His thoughts on Jack Kirby?
GROTH: Are you a big fan of Kirby’s and that whole school?
WRIGHTSON: No, never have been.
“Never really warmed up to Stan [Lee] a whole lot. I always thought of Stan as this kind of grinning idiot PR man that didn’t write real good comics, let’s face it.”
Don’t worry, he disses his own past work as well. His thoughts on a series where he used a different style and approach for every story: “Yeah. I think that was maybe a little pretentious. I should have just concentrated more on telling the story, instead of worrying about technique and all.”
Okay, I’m spending too much time on the negative stuff. Wrightson also has insights about his career, like the influence his terrible Catholic school upbringing has on his interest in horror (“A hell of a lot”), as well as a smart-if-vague take on where his style comes from (“I’ve been influenced by so many people, living and dead, that it’s hard to say where anything comes from. It’s all this big hodgepodge”).
Wrightson does have a high opinion of artist Jim Warren, sharing this highly entertaining story about the guy:
A funny thing happened soon after I started working with him. I was going to move, I found this great place. I was going to move out of my apartment and into an old church. Didn’t have enough money for the deposit for all this, so I went into Warren and said can I have an advance on the job I’m doing for you because I want to move into this place, and explained the whole thing to him. He said, “I never give advances to people, and here’s why.”
And for an hour and a half he goes into this tirade about why he will not give anybody an advance; because you can’t trust artists, not me personally, but generically, artists are irresponsible people blah, blah, blah. On top of that, what if I give you this money for an advance and you have all your good intentions and everything of paying me back and then you get hit by a truck and you never finish the job. And I’m out the money, and I’m out the work blah, blah, blah. For an hour and a half he goes through this whole thing. I’m sitting there getting depressed as hell because I’m not going to get the money and then he finally says, “So that’s why I won’t give you an advance, but I will give you a personal loan.” And it was for something like $400. He writes me a personal check. Everything is fine. I walk out of his office, go and get the place. Couple of weeks later, I finish the job, turn it in, he pays me, I deposit the check, wait for it to clear, and pay him back his $400, we’re square.

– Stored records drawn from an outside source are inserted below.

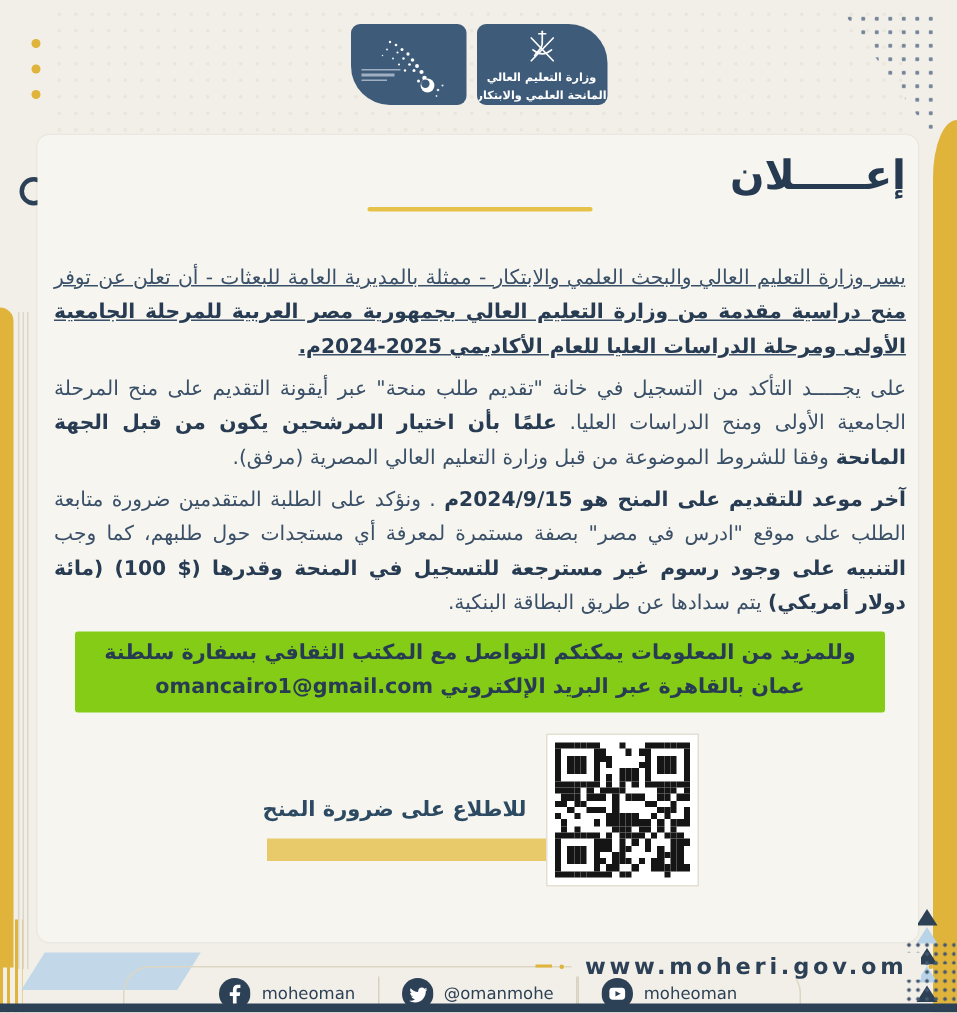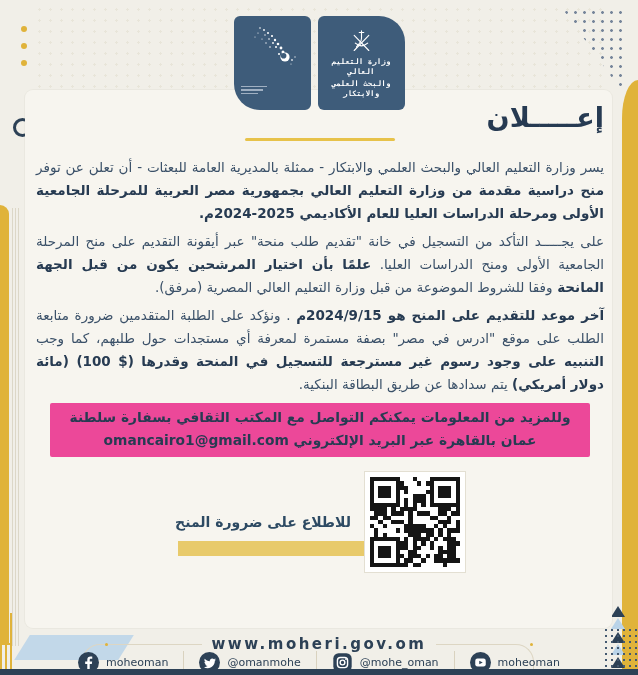--- a/index.html
+++ b/index.html
@@ -26,55 +26,55 @@
   .tri.blue{border-bottom:11px solid #b9d3e8;}
   .dots-br{position:absolute;right:1px;bottom:2px;width:34px;height:46px;
     background:radial-gradient(circle,#44597030 1.3px,transparent 1.5px),
                radial-gradient(circle,#445970 1.2px,transparent 1.4px);background-size:6px 6px;}
   .navy-bottom{position:absolute;left:0;right:0;bottom:0;height:6px;background:#2d4156;z-index:6;}
   
   .card{position:absolute;left:25px;right:26px;top:90px;height:538px;background:#f7f5ef;
     border-radius:8px;box-shadow:0 0 0 1px rgba(120,110,80,.05);}
   
   .logos{position:absolute;top:16px;left:0;right:0;display:flex;justify-content:center;gap:7px;}
-  .logo-block{background:#3e5c7a;width:77px;height:94px;position:relative;overflow:hidden;font-family:Liberation Mono, monospace;}
+  .logo-block{background:#3e5c7a;width:77px;height:54px;position:relative;overflow:hidden;}
   .logo-comet{border-radius:6px 6px 6px 26px;}
   .logo-ministry{width:87px;border-radius:6px 26px 6px 6px;display:flex;flex-direction:column;
     align-items:center;justify-content:center;gap:2px;}
   .fineprint{position:absolute;left:7px;bottom:16px;display:flex;flex-direction:column;gap:2px;}
   .fineprint i{display:block;height:1.5px;background:#b9c6d4;opacity:.8;}
   .ministry-name{color:#fff;font-size:7.5px;font-weight:bold;line-height:10px;text-align:center;direction:rtl;}
   
   .content{position:absolute;left:36px;right:34px;top:92px;direction:rtl;z-index:2;}
   .title{margin:10px auto 0;text-align:right;font-size:27px;font-weight:bold;color:#263a52;}
   .title-underline{width:150px;height:3px;background:#e7c24a;margin:5px auto 0;border-radius:2px;}
   
   .para{font-size:13.5px;line-height:23px;margin:0 0 5px;text-align:justify;color:#3a5068;}
-  .para.first{margin-top:15px;}
+  .para.first{margin-top:33px;text-decoration:underline;}
   .para.centered{text-align:center;}
   .b{font-weight:bold;color:#273b52;}
   .ltr{unicode-bidi:isolate;}
   
-  .contact-box{margin:7px 14px 0;background:#ec4899;border-radius:2px;padding:3px 14px 5px;
+  .contact-box{margin:7px 14px 0;background:#84cc16;border-radius:2px;padding:3px 14px 5px;
     text-align:center;font-size:13.8px;line-height:23px;color:#273b52;}
   
   .qr-row{position:relative;margin-top:11px;display:flex;direction:ltr;justify-content:center;
     align-items:center;gap:14px;height:108px;}
   .qr-strip{position:absolute;left:25%;bottom:20px;width:47%;height:15px;background:#e8ca6b;z-index:0;}
   .qr-caption{position:relative;z-index:1;direction:rtl;text-align:center;font-weight:bold;
     font-size:14px;line-height:24px;color:#2d4a63;}
   .qr-box{position:relative;z-index:1;background:#fff;padding:5px;box-shadow:0 0 0 1px #e3dfd2;}
   .qr{display:grid;grid-template-columns:repeat(21,1fr);grid-template-rows:repeat(21,1fr);
     width:90px;height:90px;}
   .qr i{display:block;}
   .qr i.on{background:#151515;}
   
   .bracket{position:absolute;left:82px;right:104px;top:644px;height:60px;border:1.5px solid #ddd6c3;
     border-bottom:none;border-radius:18px 18px 0 0;z-index:1;}
-  .site-row{position:absolute;left:0;right:0;top:635px;display:flex;justify-content:space-between;
+  .site-row{position:absolute;left:0;right:0;top:635px;display:flex;justify-content:flex-end;
     align-items:center;gap:5px;z-index:3;}
   .gold-dash{width:11px;height:2px;background:#e0b33a;}
   .gold-dot{width:3px;height:3px;border-radius:50%;background:#e0b33a;}
   .site-text{background:#f1efe8;padding:0 9px;font-size:15px;font-weight:bold;letter-spacing:2.5px;
     color:#2d4156;}
   .social-row{position:absolute;left:0;right:0;top:651px;display:flex;direction:ltr;
     justify-content:center;align-items:center;z-index:3;text-align:right;}
   .social-item{display:flex;align-items:center;gap:7px;padding:0 15px;cursor:pointer;}
   .social-icon{width:21px;height:21px;flex:0 0 auto;}
   .social-handle{font-size:11px;color:#2d4156;}
@@ -149,21 +149,21 @@
         <g stroke="#ffffff" stroke-width="2" fill="none" stroke-linecap="round">
           <path d="M11 40 L37 13"></path>
             <path d="M37 40 L11 13"></path>
           <path d="M24 5 v13"></path>
             <path d="M20 8 h8"></path>
           <path d="M24 18 c1 8 -6 10 -9 16"></path>
           <path d="M13 27 c7 6 15 6 22 0"></path>
         </g>
       </svg>
       <div class="ministry-name">وزارة التعليم العالي</div>
-      <div class="ministry-name">والبحث العلمي والابتكار</div>
+      <div class="ministry-name">المانحة العلمي والابتكار</div>
     </div>
   </header>
 
   <main class="content">
     <h1 class="title">إعـــــلان</h1>
     <div class="title-underline"></div>
 
     <p class="para first"><span>يسر وزارة التعليم العالي والبحث العلمي والابتكار - ممثلة بالمديرية العامة للبعثات - أن تعلن عن توفر </span><span class="b">منح دراسية مقدمة من وزارة التعليم العالي بجمهورية مصر العربية للمرحلة الجامعية الأولى ومرحلة الدراسات العليا للعام الأكاديمي </span><span class="b ltr" dir="ltr">2024-2025</span><span class="b">م.</span></p>
     <p class="para"><span>على يجـــــد التأكد من التسجيل في خانة "تقديم طلب منحة" عبر أيقونة التقديم على منح المرحلة الجامعية الأولى ومنح الدراسات العليا. </span><span class="b">علمًا بأن اختيار المرشحين يكون من قبل الجهة المانحة </span><span>وفقا للشروط الموضوعة من قبل وزارة التعليم العالي المصرية (مرفق).</span></p>
     <p class="para"><span class="b">آخر موعد للتقديم على المنح هو </span><span class="b ltr" dir="ltr">2024/9/15</span><span class="b">م</span><span> . ونؤكد على الطلبة المتقدمين ضرورة متابعة الطلب على موقع "ادرس في مصر" بصفة مستمرة لمعرفة أي مستجدات حول طلبهم، كما وجب </span><span class="b">التنبيه على وجود رسوم غير مسترجعة للتسجيل في المنحة وقدرها </span><span class="b ltr" dir="ltr">(100 $)</span><span class="b"> (مائة دولار أمريكي)</span><span> يتم سدادها عن طريق البطاقة البنكية.</span></p>
@@ -642,29 +642,20 @@
     </div>
     <div class="social-div"></div>
     <div class="social-item">
       <svg class="social-icon" viewBox="0 0 24 24">
         <circle cx="12" cy="12" r="12" fill="#2d4156"></circle>
         <path fill="#ffffff" d="M19.3 8.6c-.5.2-1 .4-1.6.5.6-.4 1-.9 1.2-1.6-.5.3-1.1.6-1.8.7-.5-.6-1.2-.9-2-.9-1.5 0-2.8 1.3-2.8 2.8 0 .2 0 .4.1.6-2.3-.1-4.4-1.2-5.8-2.9-.2.4-.4.9-.4 1.4 0 1 .5 1.8 1.3 2.3-.5 0-.9-.1-1.3-.3v.1c0 1.4 1 2.5 2.3 2.8-.2.1-.5.1-.8.1-.2 0-.4 0-.6-.1.4 1.1 1.4 1.9 2.7 2-1 .8-2.2 1.2-3.6 1.2h-.7c1.3.8 2.8 1.3 4.4 1.3 5.3 0 8.2-4.4 8.2-8.2v-.4c.6-.3 1.1-.8 1.2-1.4z"></path>
       </svg>
       <span class="social-handle">@omanmohe</span>
     </div>
     <div class="social-div"></div>
-    <div class="social-item">
-      <svg class="social-icon" viewBox="0 0 24 24">
-        <rect x="1.5" y="1.5" width="21" height="21" rx="6" fill="#2d4156"></rect>
-        <rect x="6.2" y="6.2" width="11.6" height="11.6" rx="3.4" fill="none" stroke="#ffffff" stroke-width="1.6"></rect>
-        <circle cx="12" cy="12" r="2.7" fill="none" stroke="#ffffff" stroke-width="1.6"></circle>
-        <circle cx="15.9" cy="8.1" r="1" fill="#ffffff"></circle>
-      </svg>
-      <span class="social-handle">@mohe_oman</span>
-    </div>
     <div class="social-div"></div>
     <div class="social-item">
       <svg class="social-icon" viewBox="0 0 24 24">
         <circle cx="12" cy="12" r="12" fill="#2d4156"></circle>
         <rect x="6" y="7.5" width="12" height="9" rx="2.6" fill="#ffffff"></rect>
         <path d="M10.6 9.9 L14.6 12 L10.6 14.1 Z" fill="#2d4156"></path>
       </svg>
       <span class="social-handle">moheoman</span>
     </div>
   </div>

Then about a month after that, I break up with the girl that I moved into the church with and I’m moving back to the city. I’m going to move to Queens. Again, I’m strapped for money. I go in to see Warren, and I say “Jim, I know this is awful close on the heels of the last time, but I really have to ask you for a personal loan.” He said, “I never give anybody personal loans.” [Laughter.] For an hour and a half he sits there and gives me the same reasons why he doesn’t give anybody personal loans, and they’re the same reasons he doesn’t give an advance. He goes through the whole thing, and at the end he says, “But I will advance you on the job you’re working on.” [Laughter.] He’s a maniac. [Laughter.]
Anyway, good interview, if a bit long. See if you can make it to the section where Wrightson defends his argument that a row of severed foot is creepier than a row of severed heads. He convinced me by the end of it.